A Procuradoria não conseguiu provar sua tese. Especificamente, o tribunal considerou que “as provas eram insuficientes para demonstrar que tanto a arma quanto os cartuchos estavam sob a custódia da acusada”. E acrescentou: “Além disso, não houve testes de impressões digitais nesses itens ou testemunhas para provar que eles pertenciam ou podiam determinar qualquer relação com dona Francisca ou que foi ela quem os deixou ou escondeu naquele lugar, de modo que não se pode presumir que eles eram de propriedade ou possuídos pelo simples fato de terem sido encontrados em um dos prédios da propriedade onde ela morava com as outras mulheres”.

Jaime Lopez, advogado de defesa de Francisca Linconao, diz nunca ter duvidado da absolvição. “As provas fornecidas pela acusação não tinham nenhum embasamento. Pelo contrário, o processo de investigação deixou claro que sua história, apoiada pelo trabalho da Sipolcar, deixou mais dúvidas do que certezas”, diz ele.

O que ele não esperava, afirma, é que este fosse apenas o primeiro capítulo do assédio legal contra a machi no referente ao ataque à fazenda Luchsinger-Mackay. Quatro anos mais tarde, a autoridade ancestral mapuche voltou ao banco de testemunhas.
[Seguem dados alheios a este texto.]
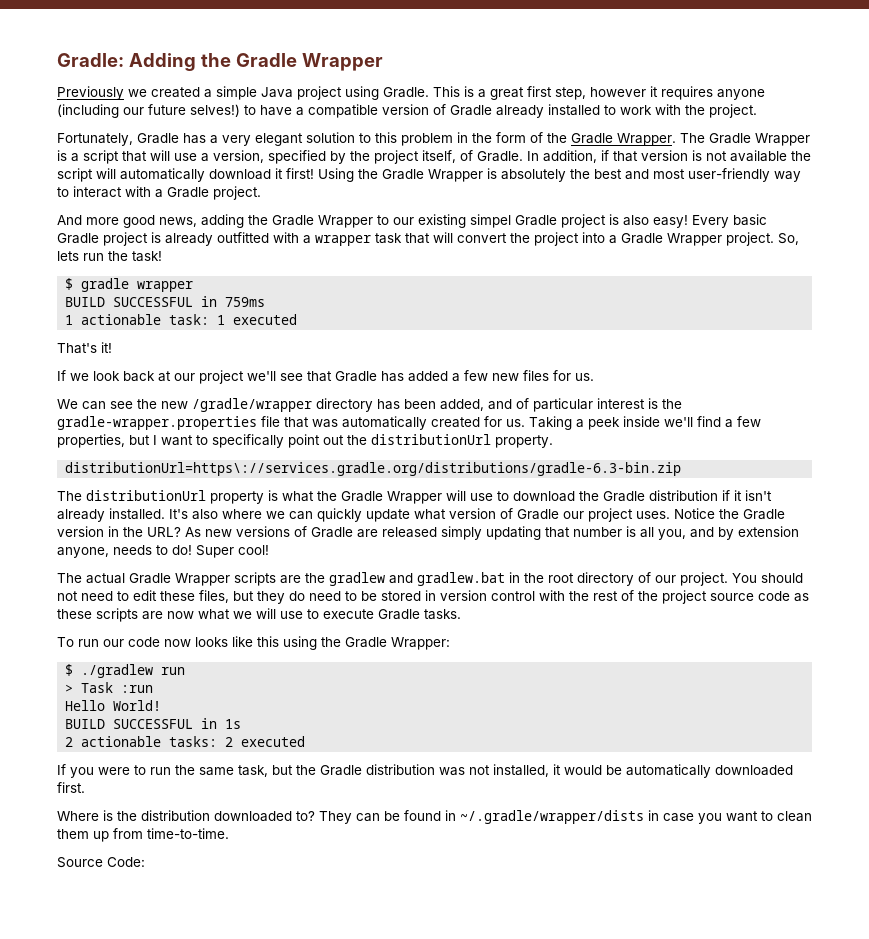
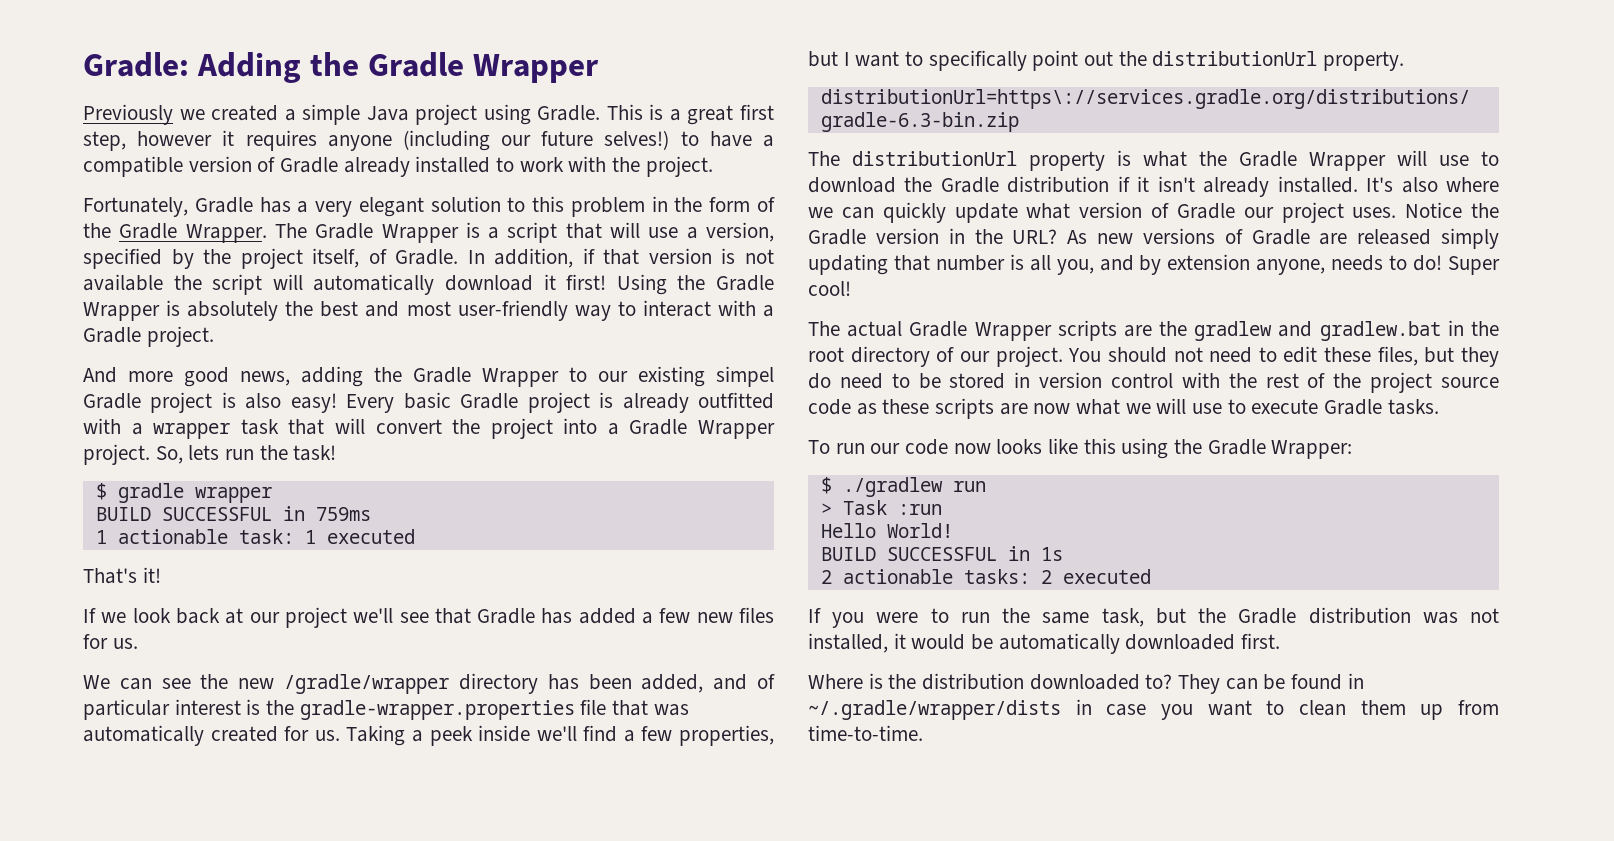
[57,857,145,868] // Source Code: -> (923, 733) none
E desta vez com acusações de participação direta no crime.

Um Nobel verde atrás das grades

Para outro líder mapuche, Alberto Curamil, o assédio judicial semelhante começou em 2018. Quatro anos antes, em 2014, este homem de 43 anos, lonko (cacique) de uma das 130 comunidades que se articulam na Aliança Territorial Mapuche (ATM) e um dos principais líderes desta organização que busca a reivindicação dos direitos econômicos, ancestrais e políticos do povo mapuche, promoveu a oposição a dois projetos hidrelétricos no rio Cautín que, segundo a denúncia da organização indígena, desviariam e danificariam seu curso.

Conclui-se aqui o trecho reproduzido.